I soldiered on. ‘The Reverend Mordred Skinner need not trouble to move four yards from that dock to the witness-box unless the prosecution has produced evidence that he intended to steal - and not to pay in another department.’
‘Mr Rumpole.’ The earth tremor grew louder. I raised my voice a semitone.
‘Never let it be said that a man is forced to prove his innocence! Our fathers have defied kings for that principle, members of the jury. They forced King John to sign Magna Carta and sent King Charles to the scaffold and it has been handed down even to the Inner London Sessions, Newington Causeway.’
‘If you let me get a word in edgeways…’
‘And now it is in your trust!’
I’m not, as this narrative may have made clear, a religious man; but what happened next made me realize how the Israelites felt when the waters divided, and understand the incredulous reaction of the disciples when an uninteresting glass of water flushed darkly and smelt of the grape. I can recall the exact words of the indubitable miracle. Bullingham said, ‘Mr Rum-pole. I entirely agree with everything you say. And,’ he added glowering threateningly at the Scout for the prosecution, ‘I shall direct the jury accordingly.’
The natural malice of the Bull had been quelled by his instinctive respect for the law. He found there was no case to answer.
I met my liberated client in the Gents, a place where his sister was unable to follow him. As we stood side by side at the porcelain I congratulated him.
‘I was quite reconciled to losing. I don’t think my sister would have stood by me somehow. The disgrace you see. I think,’ he looked almost wistful, ‘I think I should have been alone.’
‘You’d have been unfrocked.’
‘It might have been extremely restful. Not to have to pretend to any sort of sanctity. Not to pretend to be different. To be exactly the same as everybody else.’
I looked at him standing there in the London Sessions loo, his mac over his arm, his thin neck half-strangled by a dog collar. He longed for the relaxed life of an ordinary sinner, but he had no right to it.
‘Don’t long for a life of crime, old darling,’ I told him. ‘You’ve obviously got no talent for it.’
Upstairs we met Evelyn and Mr Morse.

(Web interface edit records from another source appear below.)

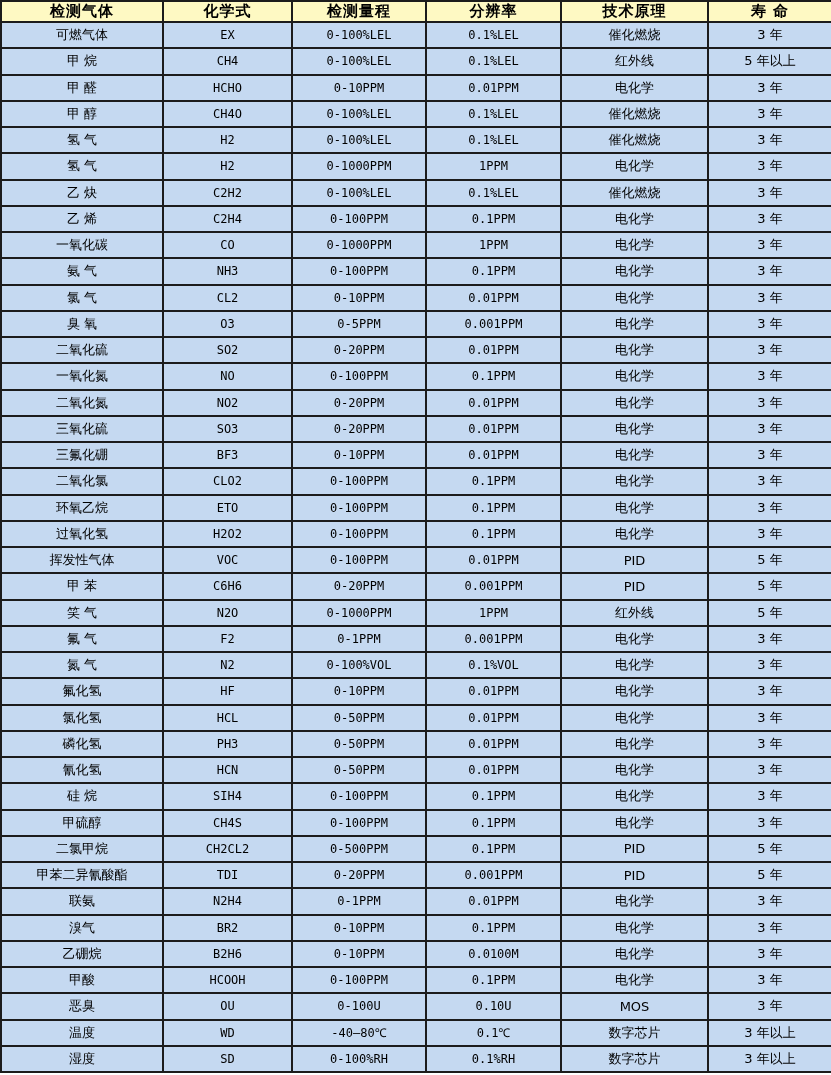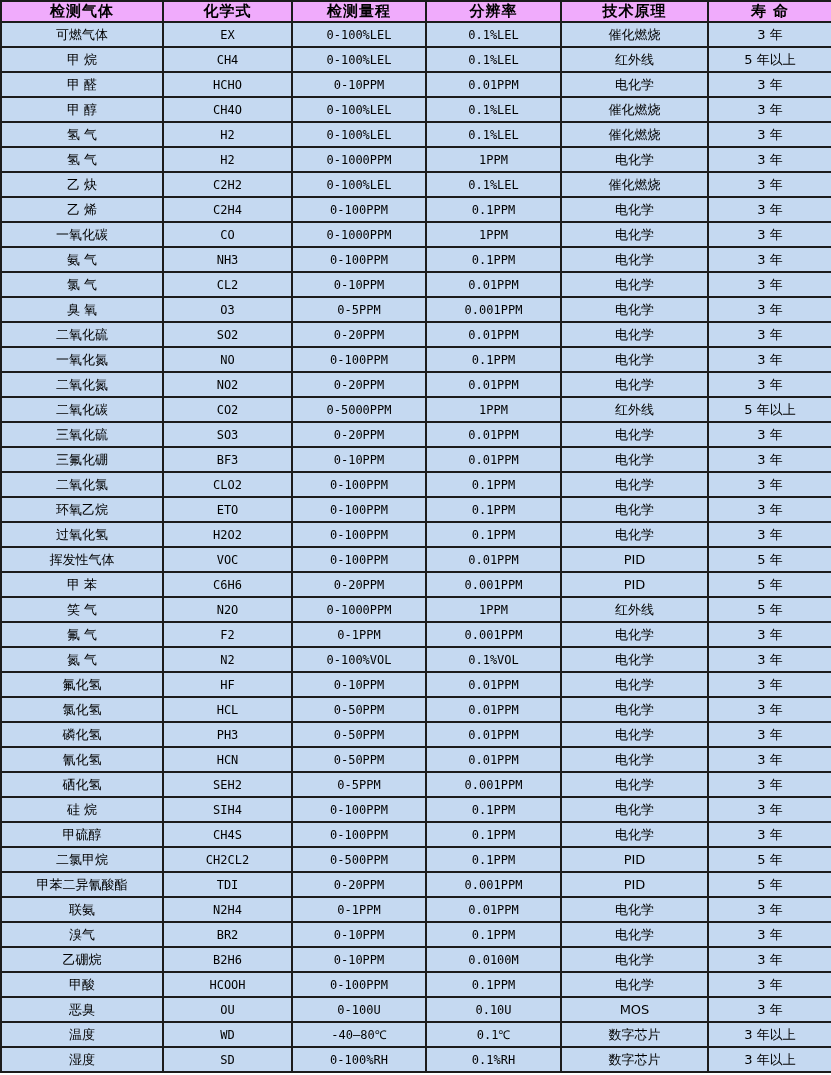"检测气体" table.gas-table th { background: #f0abfc -> #fef9c3 }
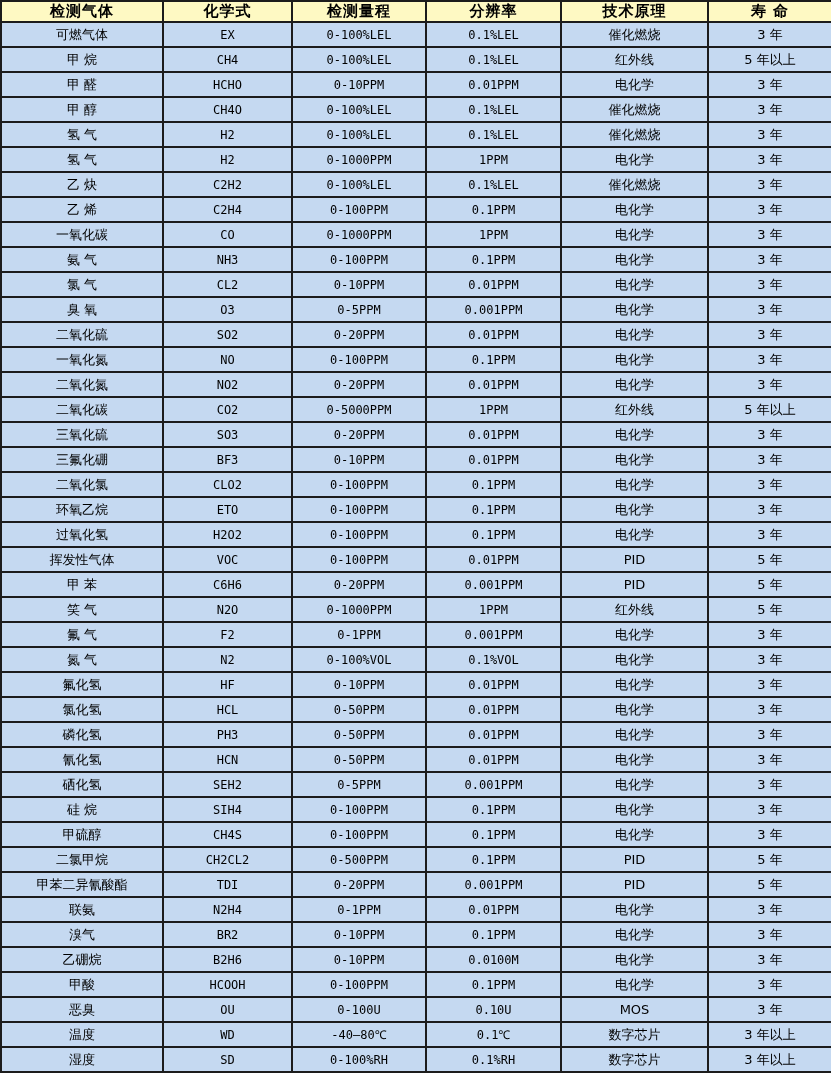"二氧化碳" tr { html: <tr> <td>二氧化碳</td> <td>CO2</td> <td>0-5000PPM</td> <td>1PPM</td> <td>红外线</td> <td>5 年以上</td> </tr> -> none }
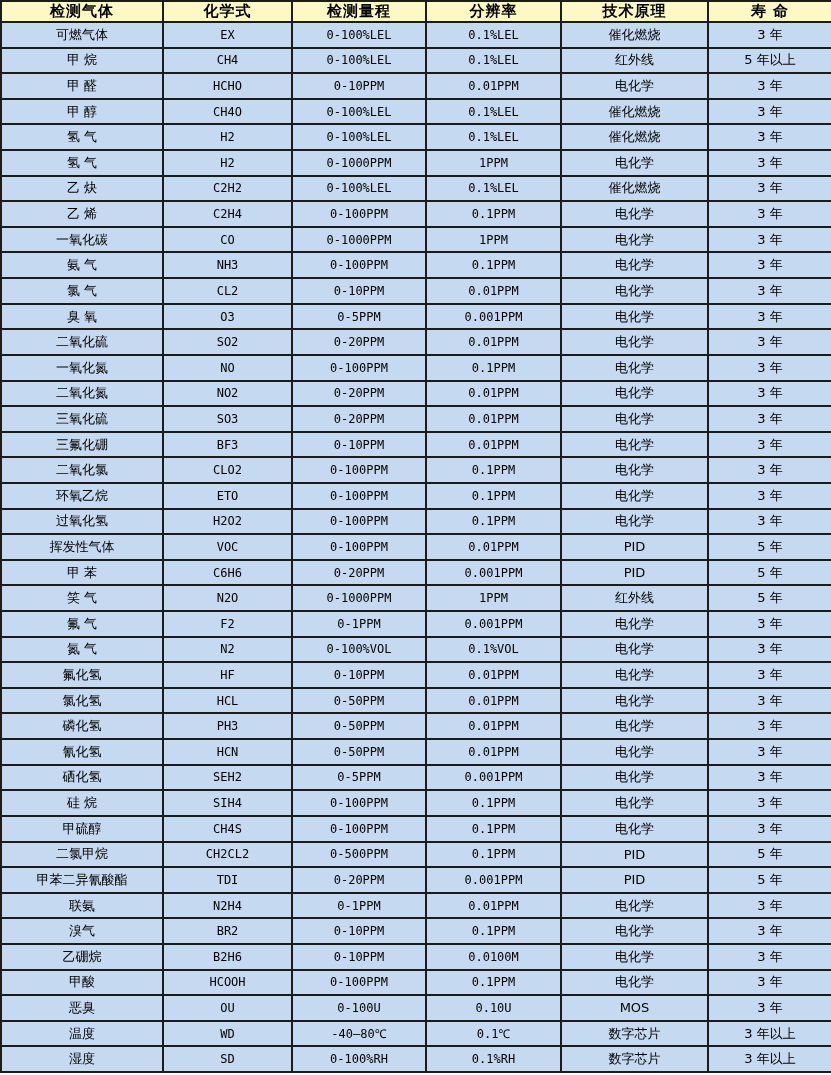"硒化氢" tr { html: <tr> <td>硒化氢</td> <td>SEH2</td> <td>0-5PPM</td> <td>0.001PPM</td> <td>电化学</td> <td>3 年</td> </tr> -> none }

The sister gave me a flicker of something which might have been a smile of gratitude.
‘It was a miracle,’ I told her.
‘Really? I thought the judge was exceedingly fair. Come along, Mordred. He’s somewhere else you know, Mr Rumpole. He can’t even realize it’s all over.’ She attacked her brother again. ‘Better put your mac on, dear. It’s raining outside.’
‘Yes, Evelyn. Yes. I’ll put it on.’ He did so, obediently.
‘You must come to tea in the Rectory, Mr Rumpole.’ I had a final chilly smile from Evelyn.
‘Alas, dear lady. The pressure of work. These days I have so little time for pleasure.’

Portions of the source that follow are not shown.